# [Try it]
Gather each line in the entries that includes the string "number".

# [Source information]
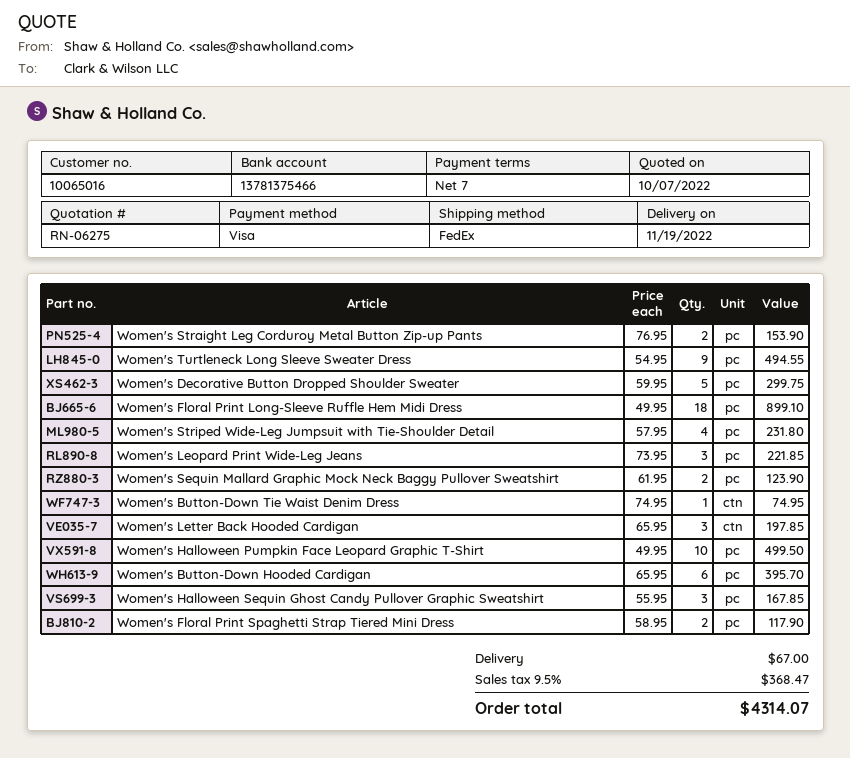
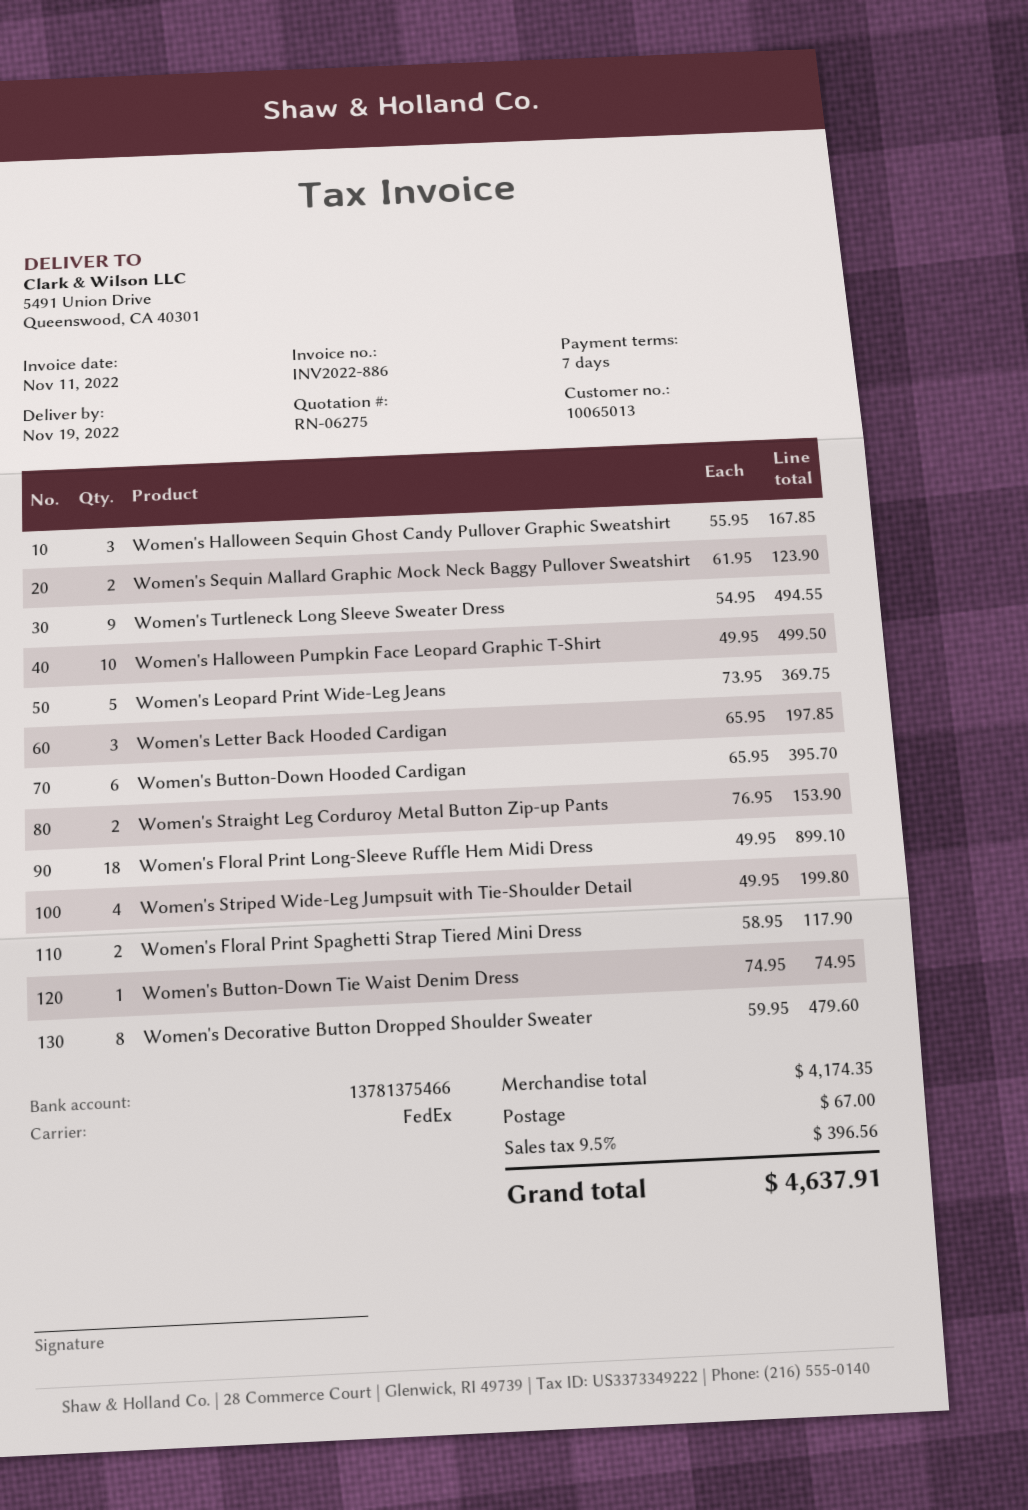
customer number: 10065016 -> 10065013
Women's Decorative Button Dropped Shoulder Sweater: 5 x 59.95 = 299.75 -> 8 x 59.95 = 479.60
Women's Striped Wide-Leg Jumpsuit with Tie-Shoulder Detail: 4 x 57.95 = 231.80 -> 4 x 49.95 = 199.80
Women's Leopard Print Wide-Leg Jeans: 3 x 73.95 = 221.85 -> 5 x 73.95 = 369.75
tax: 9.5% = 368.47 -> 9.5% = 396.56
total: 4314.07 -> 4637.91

* * *

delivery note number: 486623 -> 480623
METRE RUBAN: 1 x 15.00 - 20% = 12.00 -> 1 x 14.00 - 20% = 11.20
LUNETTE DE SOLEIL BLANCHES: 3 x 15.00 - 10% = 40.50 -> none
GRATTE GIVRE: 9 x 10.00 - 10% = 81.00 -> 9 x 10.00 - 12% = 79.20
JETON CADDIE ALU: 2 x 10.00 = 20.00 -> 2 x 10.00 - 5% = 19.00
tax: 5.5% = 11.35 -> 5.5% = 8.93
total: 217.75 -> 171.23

# [Solution]
customer number: 10065016 -> 10065013
delivery note number: 486623 -> 480623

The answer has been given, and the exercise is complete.